◆ **DATASET EXTRACT**:
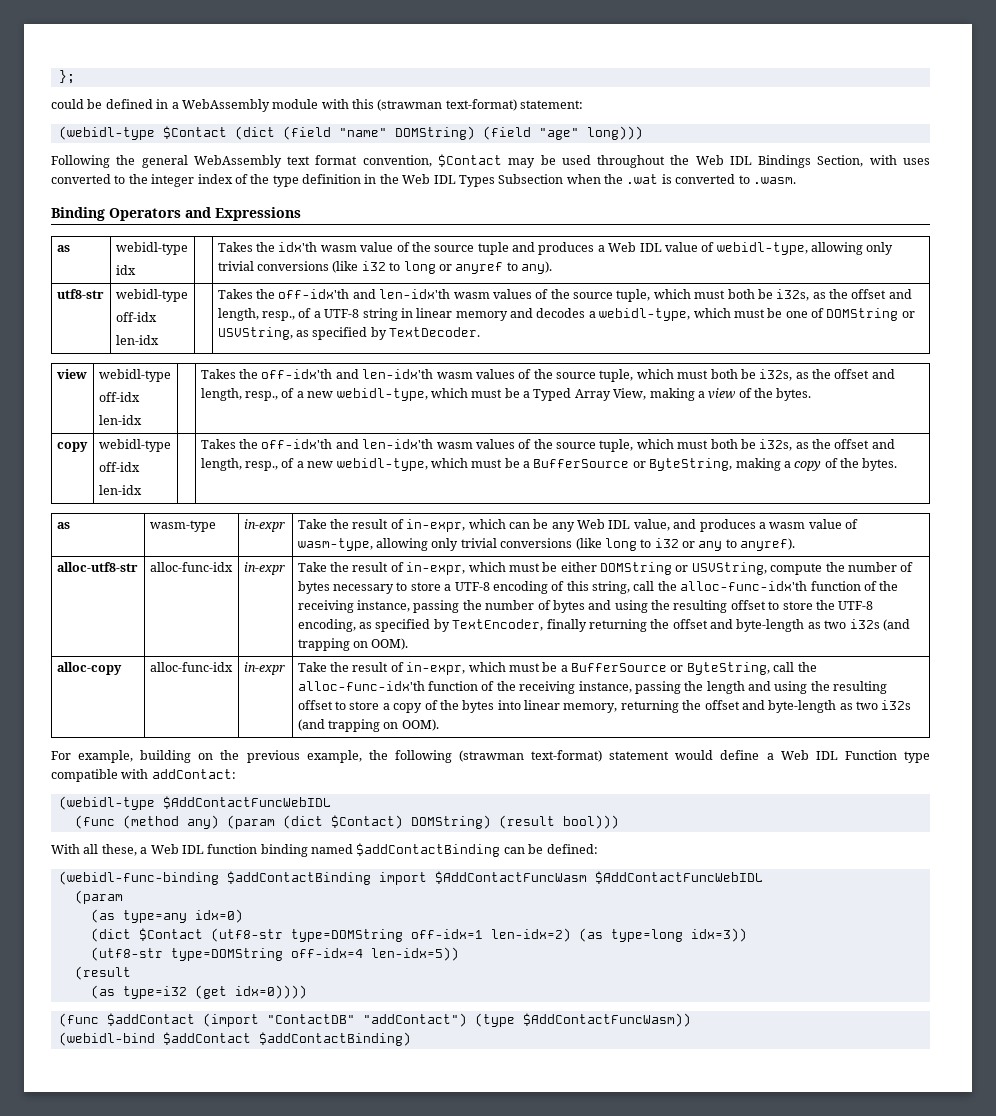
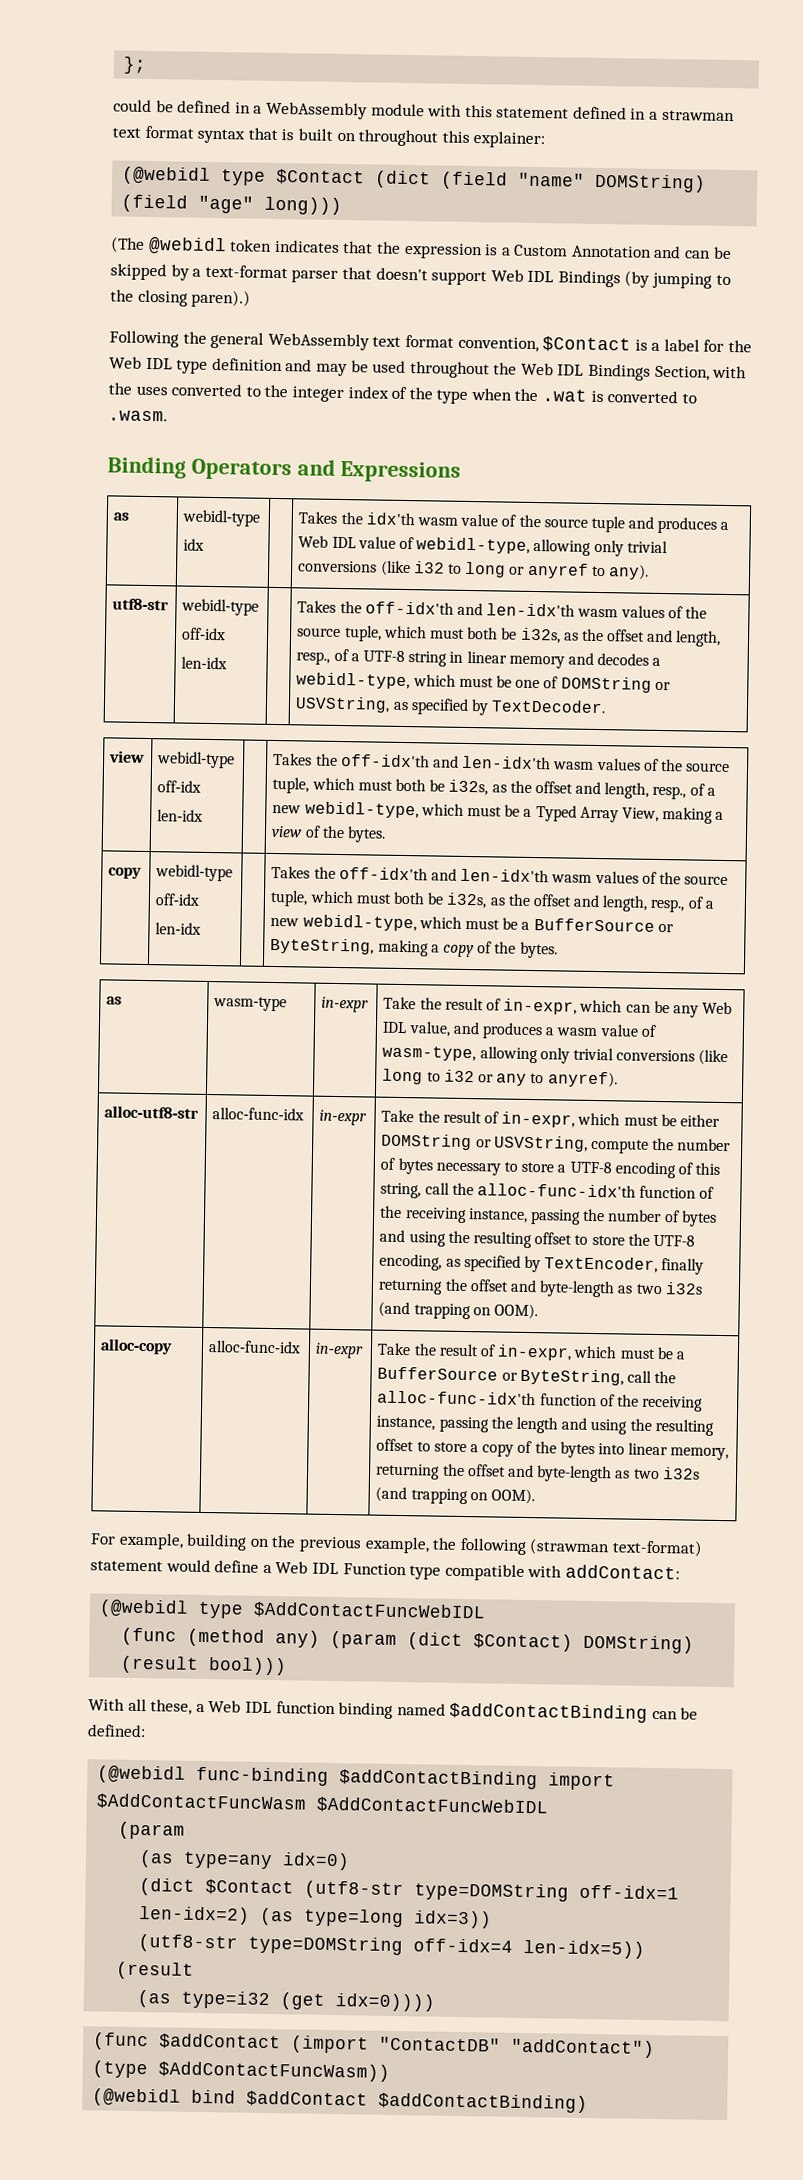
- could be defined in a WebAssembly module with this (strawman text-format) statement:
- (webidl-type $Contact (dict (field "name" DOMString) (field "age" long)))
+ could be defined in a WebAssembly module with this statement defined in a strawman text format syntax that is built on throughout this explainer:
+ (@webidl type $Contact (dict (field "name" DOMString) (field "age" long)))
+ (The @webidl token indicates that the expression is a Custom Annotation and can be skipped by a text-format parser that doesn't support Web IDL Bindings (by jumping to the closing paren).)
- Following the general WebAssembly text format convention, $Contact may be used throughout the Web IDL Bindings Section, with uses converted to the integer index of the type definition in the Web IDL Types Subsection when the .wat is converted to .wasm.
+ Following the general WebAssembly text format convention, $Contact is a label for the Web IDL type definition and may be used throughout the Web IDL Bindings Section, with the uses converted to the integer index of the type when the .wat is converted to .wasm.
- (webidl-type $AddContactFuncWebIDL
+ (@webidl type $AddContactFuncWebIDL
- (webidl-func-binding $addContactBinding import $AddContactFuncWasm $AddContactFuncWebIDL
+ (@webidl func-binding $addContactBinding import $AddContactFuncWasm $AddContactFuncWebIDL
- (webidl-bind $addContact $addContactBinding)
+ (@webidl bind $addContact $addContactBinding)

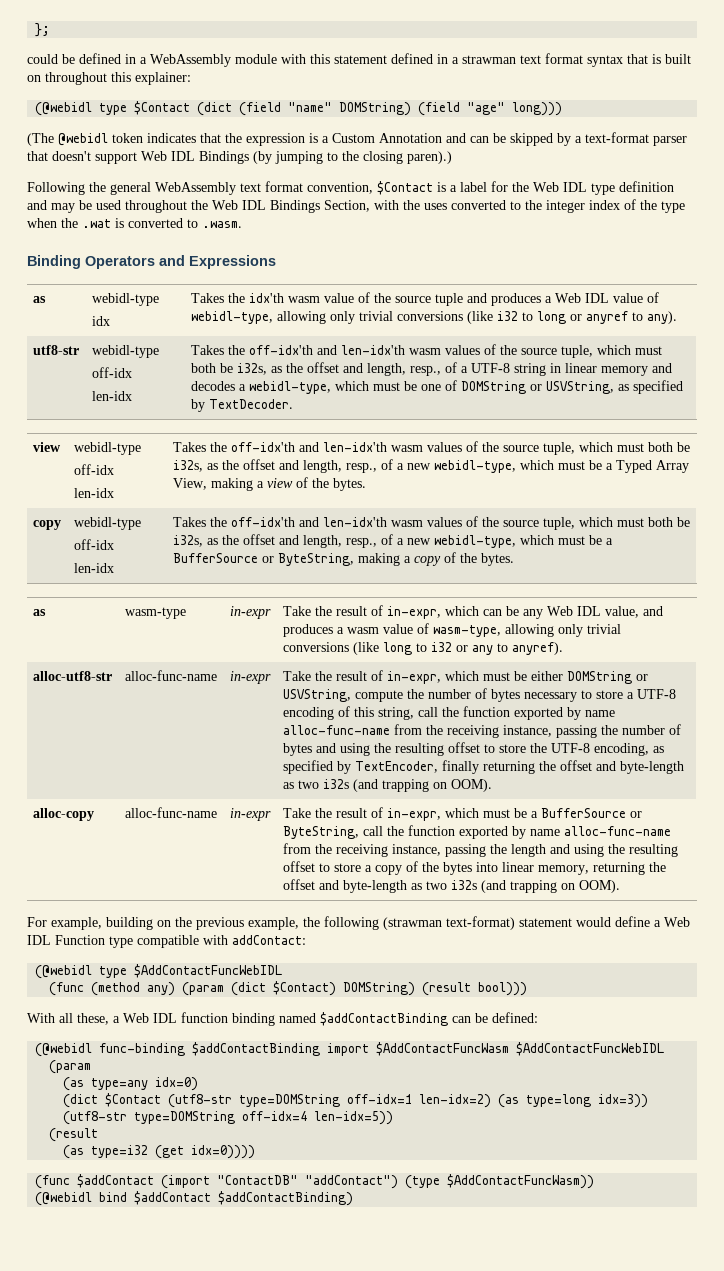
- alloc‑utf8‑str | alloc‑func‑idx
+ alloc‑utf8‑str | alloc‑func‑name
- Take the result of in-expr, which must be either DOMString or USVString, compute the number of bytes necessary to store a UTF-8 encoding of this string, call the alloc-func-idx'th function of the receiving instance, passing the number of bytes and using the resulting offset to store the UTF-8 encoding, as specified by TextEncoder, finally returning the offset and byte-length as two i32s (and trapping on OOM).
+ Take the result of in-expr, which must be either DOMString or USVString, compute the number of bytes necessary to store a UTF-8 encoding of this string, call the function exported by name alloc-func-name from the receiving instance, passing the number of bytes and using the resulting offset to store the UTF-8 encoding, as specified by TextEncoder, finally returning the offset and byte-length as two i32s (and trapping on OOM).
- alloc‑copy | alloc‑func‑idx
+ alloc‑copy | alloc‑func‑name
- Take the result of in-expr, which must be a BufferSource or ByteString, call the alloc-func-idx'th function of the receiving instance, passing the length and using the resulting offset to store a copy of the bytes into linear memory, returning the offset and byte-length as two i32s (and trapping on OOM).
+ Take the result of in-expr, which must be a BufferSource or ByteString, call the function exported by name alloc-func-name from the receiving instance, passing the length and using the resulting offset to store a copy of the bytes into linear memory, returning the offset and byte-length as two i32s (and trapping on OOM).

◆ **THE PROBLEM**: Everything in the records above must be restated verbatim, save for the pictures.

◆ **OUTPUT OF THE TASK**:
- could be defined in a WebAssembly module with this (strawman text-format) statement:
- (webidl-type $Contact (dict (field "name" DOMString) (field "age" long)))
+ could be defined in a WebAssembly module with this statement defined in a strawman text format syntax that is built on throughout this explainer:
+ (@webidl type $Contact (dict (field "name" DOMString) (field "age" long)))
+ (The @webidl token indicates that the expression is a Custom Annotation and can be skipped by a text-format parser that doesn't support Web IDL Bindings (by jumping to the closing paren).)
- Following the general WebAssembly text format convention, $Contact may be used throughout the Web IDL Bindings Section, with uses converted to the integer index of the type definition in the Web IDL Types Subsection when the .wat is converted to .wasm.
+ Following the general WebAssembly text format convention, $Contact is a label for the Web IDL type definition and may be used throughout the Web IDL Bindings Section, with the uses converted to the integer index of the type when the .wat is converted to .wasm.
- (webidl-type $AddContactFuncWebIDL
+ (@webidl type $AddContactFuncWebIDL
- (webidl-func-binding $addContactBinding import $AddContactFuncWasm $AddContactFuncWebIDL
+ (@webidl func-binding $addContactBinding import $AddContactFuncWasm $AddContactFuncWebIDL
- (webidl-bind $addContact $addContactBinding)
+ (@webidl bind $addContact $addContactBinding)

- alloc‑utf8‑str | alloc‑func‑idx
+ alloc‑utf8‑str | alloc‑func‑name
- Take the result of in-expr, which must be either DOMString or USVString, compute the number of bytes necessary to store a UTF-8 encoding of this string, call the alloc-func-idx'th function of the receiving instance, passing the number of bytes and using the resulting offset to store the UTF-8 encoding, as specified by TextEncoder, finally returning the offset and byte-length as two i32s (and trapping on OOM).
+ Take the result of in-expr, which must be either DOMString or USVString, compute the number of bytes necessary to store a UTF-8 encoding of this string, call the function exported by name alloc-func-name from the receiving instance, passing the number of bytes and using the resulting offset to store the UTF-8 encoding, as specified by TextEncoder, finally returning the offset and byte-length as two i32s (and trapping on OOM).
- alloc‑copy | alloc‑func‑idx
+ alloc‑copy | alloc‑func‑name
- Take the result of in-expr, which must be a BufferSource or ByteString, call the alloc-func-idx'th function of the receiving instance, passing the length and using the resulting offset to store a copy of the bytes into linear memory, returning the offset and byte-length as two i32s (and trapping on OOM).
+ Take the result of in-expr, which must be a BufferSource or ByteString, call the function exported by name alloc-func-name from the receiving instance, passing the length and using the resulting offset to store a copy of the bytes into linear memory, returning the offset and byte-length as two i32s (and trapping on OOM).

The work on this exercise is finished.